:: TASK OBJECTIVE ::
Set down, please, exactly the lines below that run from the line with "- ''' Azure" to the line with "Azure OpenAI endpoint>", both lines included.

Source records:
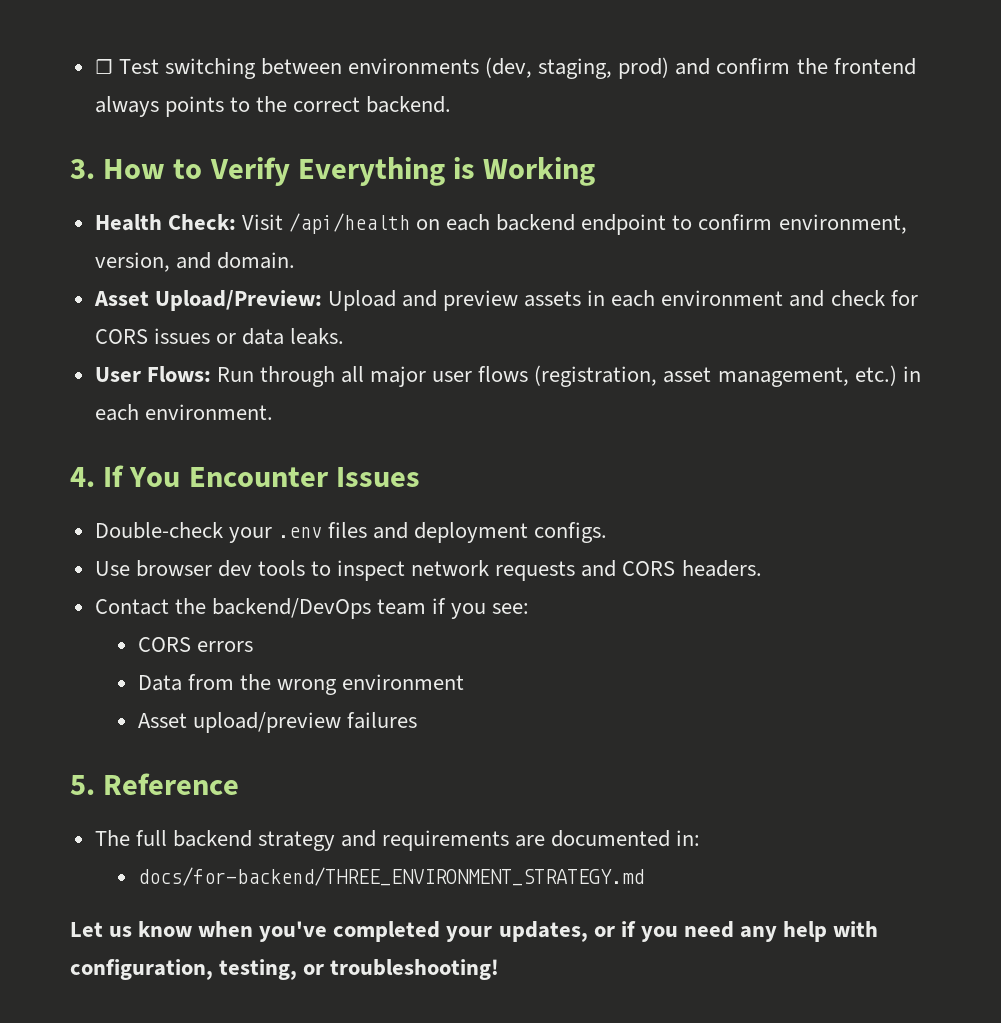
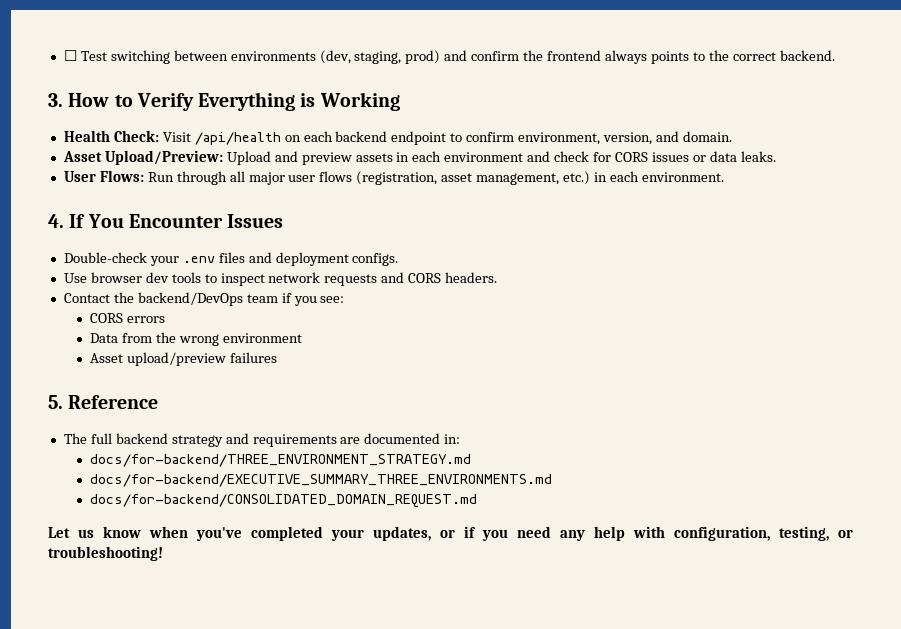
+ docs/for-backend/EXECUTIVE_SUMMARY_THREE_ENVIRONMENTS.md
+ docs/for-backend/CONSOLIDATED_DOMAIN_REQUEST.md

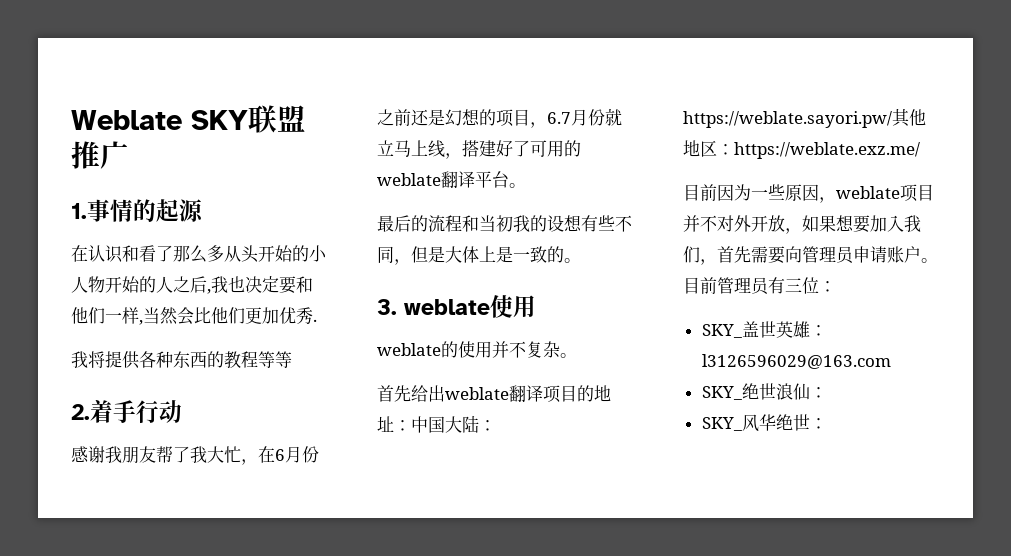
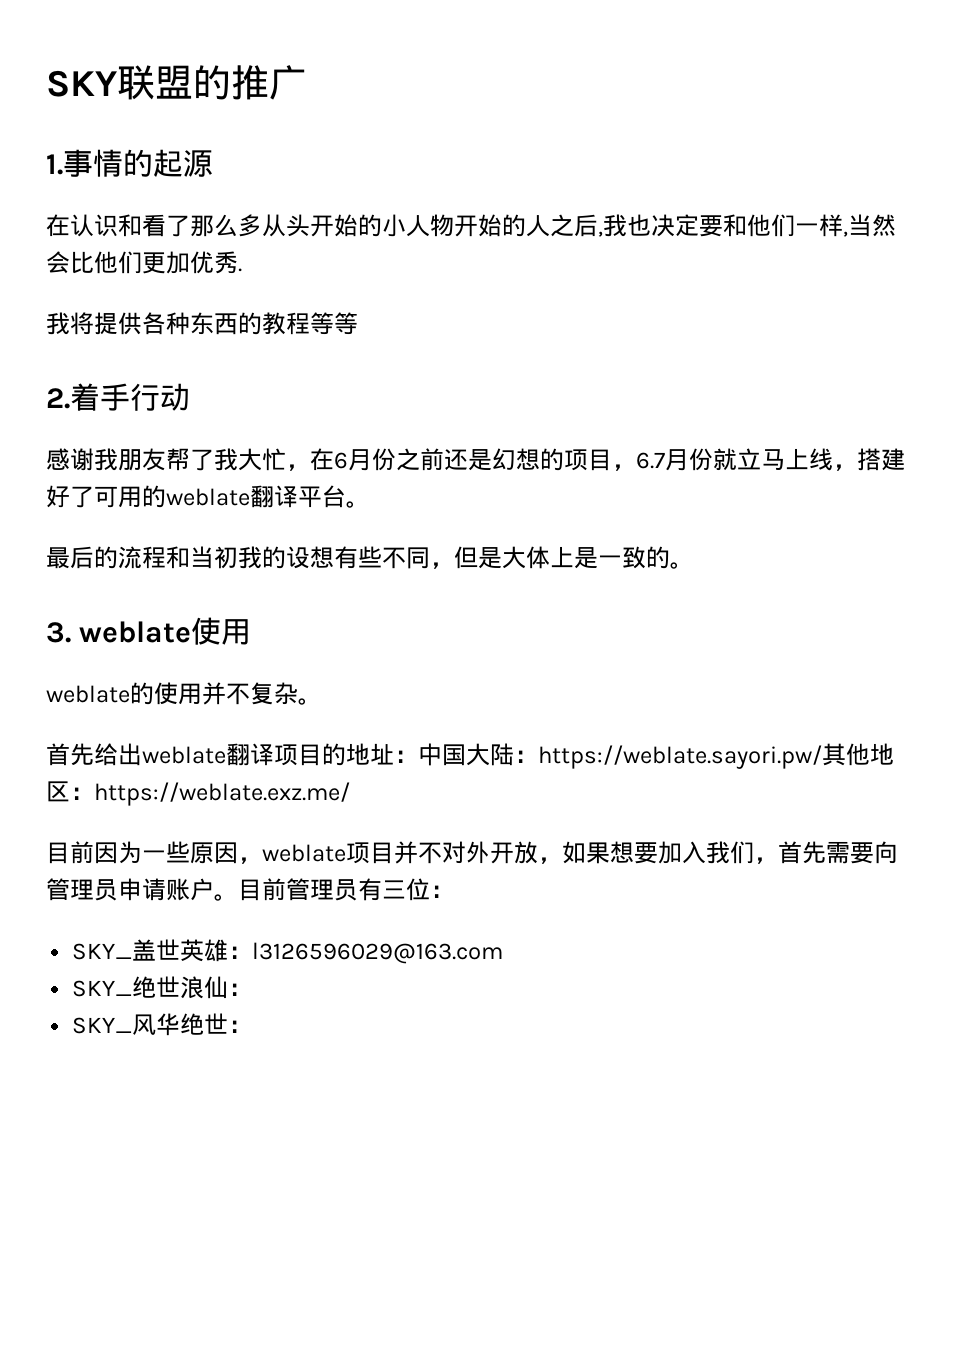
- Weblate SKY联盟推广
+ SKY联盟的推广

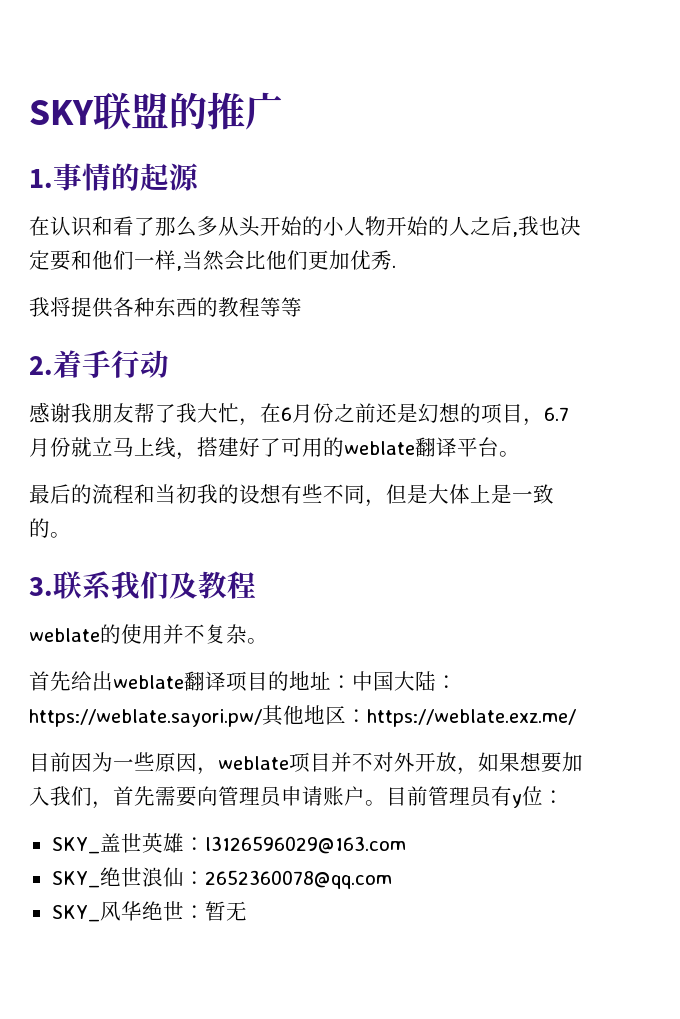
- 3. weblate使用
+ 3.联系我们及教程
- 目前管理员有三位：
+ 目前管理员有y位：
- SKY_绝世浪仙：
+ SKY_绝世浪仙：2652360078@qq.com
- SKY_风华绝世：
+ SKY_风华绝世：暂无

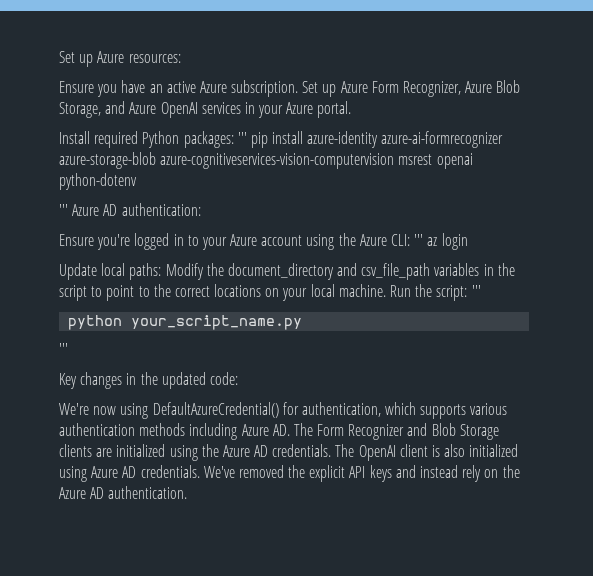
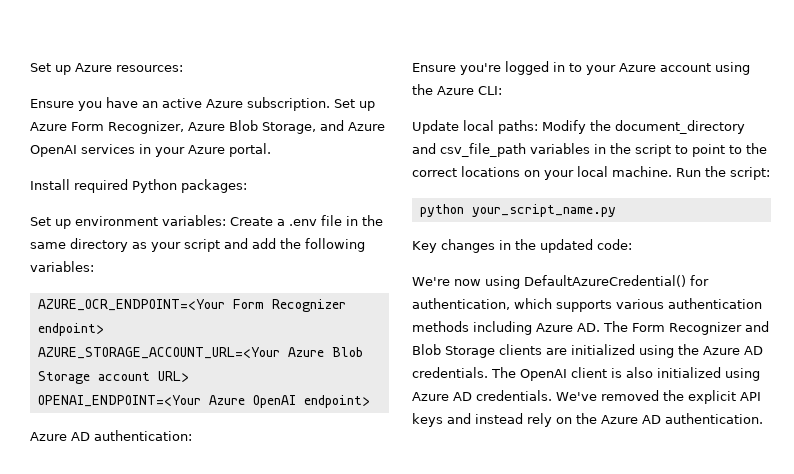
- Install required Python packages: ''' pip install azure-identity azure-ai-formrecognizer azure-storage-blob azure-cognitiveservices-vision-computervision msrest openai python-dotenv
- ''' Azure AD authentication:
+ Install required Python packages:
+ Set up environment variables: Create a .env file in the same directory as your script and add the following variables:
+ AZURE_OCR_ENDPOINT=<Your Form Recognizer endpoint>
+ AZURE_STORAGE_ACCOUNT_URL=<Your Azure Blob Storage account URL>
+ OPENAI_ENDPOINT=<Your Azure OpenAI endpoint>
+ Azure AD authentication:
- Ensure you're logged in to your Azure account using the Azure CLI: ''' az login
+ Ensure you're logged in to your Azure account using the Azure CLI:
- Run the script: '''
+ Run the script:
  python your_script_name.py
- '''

:: ANSWER AREA ::
- ''' Azure AD authentication:
+ Install required Python packages:
+ Set up environment variables: Create a .env file in the same directory as your script and add the following variables:
+ AZURE_OCR_ENDPOINT=<Your Form Recognizer endpoint>
+ AZURE_STORAGE_ACCOUNT_URL=<Your Azure Blob Storage account URL>
+ OPENAI_ENDPOINT=<Your Azure OpenAI endpoint>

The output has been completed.